I handled it the best way I knew how. I screamed, “I have a Mac! I have a Mac! These things shouldn’t be happening to me!” and clicked randomly and wildly. (It is at this point I feel I should inform you that I have a degree in Information Systems.) My husband, who has a cooler head, advised me to disconnect from the Internet, close my browser, and reboot. That worked.

As it turns out, having a Mac did protect me to an extent, but I was not quite as bulletproof as I believed. I clicked on a legitimate link, but it appears that I was dealing with a browser redirect issue which can have numerous causes. I was redirected to a site that attempted to install the Tech Support Scam pop-up adware infection into my browser. If I had a PC, I would have continued to see the pop-up message over and over again until I had finally found some way to remove it. The pop-up message was trying to get me to buy a useless piece of virus removal software when it was the software itself, of course, was the actual virus. I find that particularly evil and twisted.

However, even more evil and twisted is something new we all need to be aware of and guard against, particularly if you have files that you cannot afford to lose on your computer: Ransomware.

Ransomware is also a form of malware, which does mean that you are protected to an extent if you have a Mac, but it’s disturbing enough that you should guard against it no matter what kind of computer you have. One day, you turn on your computer and find a message that all of your files have been encrypted and if you want the decryption key, you’ll need to pay a ransom, often in bitcoins. The price can be anywhere from $500 on up. There’s no way to decrypt your files; if you want your files back, you really and truly must pay. Alina Simone’s story of how her mom got hacked at the New York Times would be funny if it wasn’t heartbreaking and disturbing: her mom finally decides to pay , using the handy guide to paying in Bitcoin her criminals have provided but due to fluctuation in Bitcoin valuation her payment is not enough so her daughter tries to add money using the one Bitcoin ATM in Brooklyn, but it’s broken! It all ends happily though after her Mom pays out a shitload of money. Hooray!

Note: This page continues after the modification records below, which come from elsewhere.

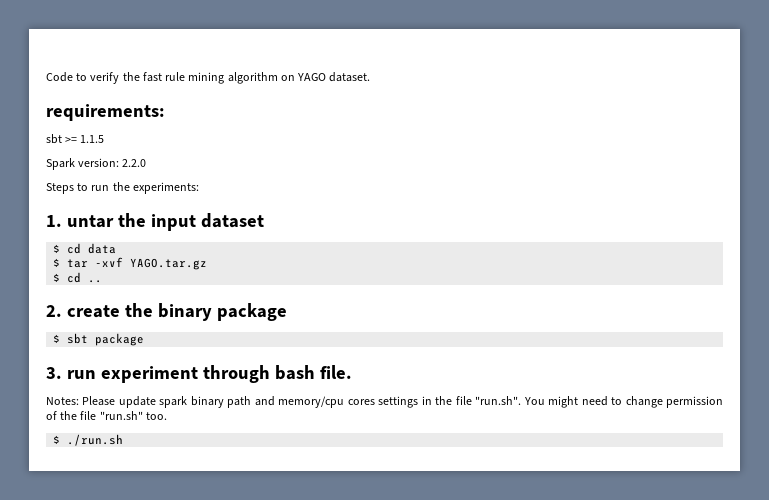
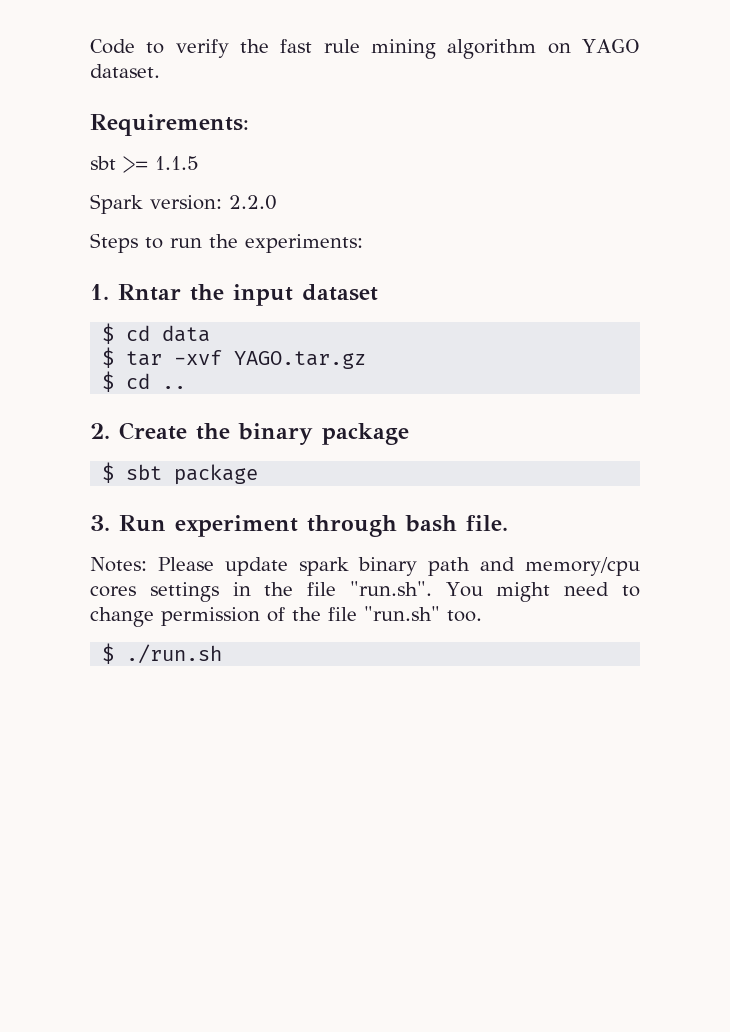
- requirements:
+ Requirements:
- 1. untar the input dataset
+ 1. Rntar the input dataset
- 2. create the binary package
+ 2. Create the binary package
- 3. run experiment through bash file.
+ 3. Run experiment through bash file.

So how can you protect yourself? Scooter McFlurry offers this condescending list of what not to do in the comments of an otherwise helpful NPR article:

You have to do all of these things before this could happen to you:
Don’t keep offline backups.
Don’t keep cloud backups.
Don’t run a spam filter.
Don’t run a virus checker.
Don’t look at the “from” header in your emails.
Open emails you don’t expect from weird addresses you don’t recognize
Don’t configure your computer to show you file extensions.
Don’t learn what the .exe file extension means.
Click on executable files attached to an email, any email, even from people you know.
Override the warnings that always show when you click on an executable from an email.
Don’t pull the plug immediately when you realize something is wrong.
No, it couldn’t happen to just anybody.

First, you don’t have to do all those things before something like that could happen to you. Second, expecting every person who uses a computer to know how to configure their computer to show the .exe extension is unrealistic and yes, they still should be allowed to use computers. So, turn that list into something that’s actually helpful, why don’t we?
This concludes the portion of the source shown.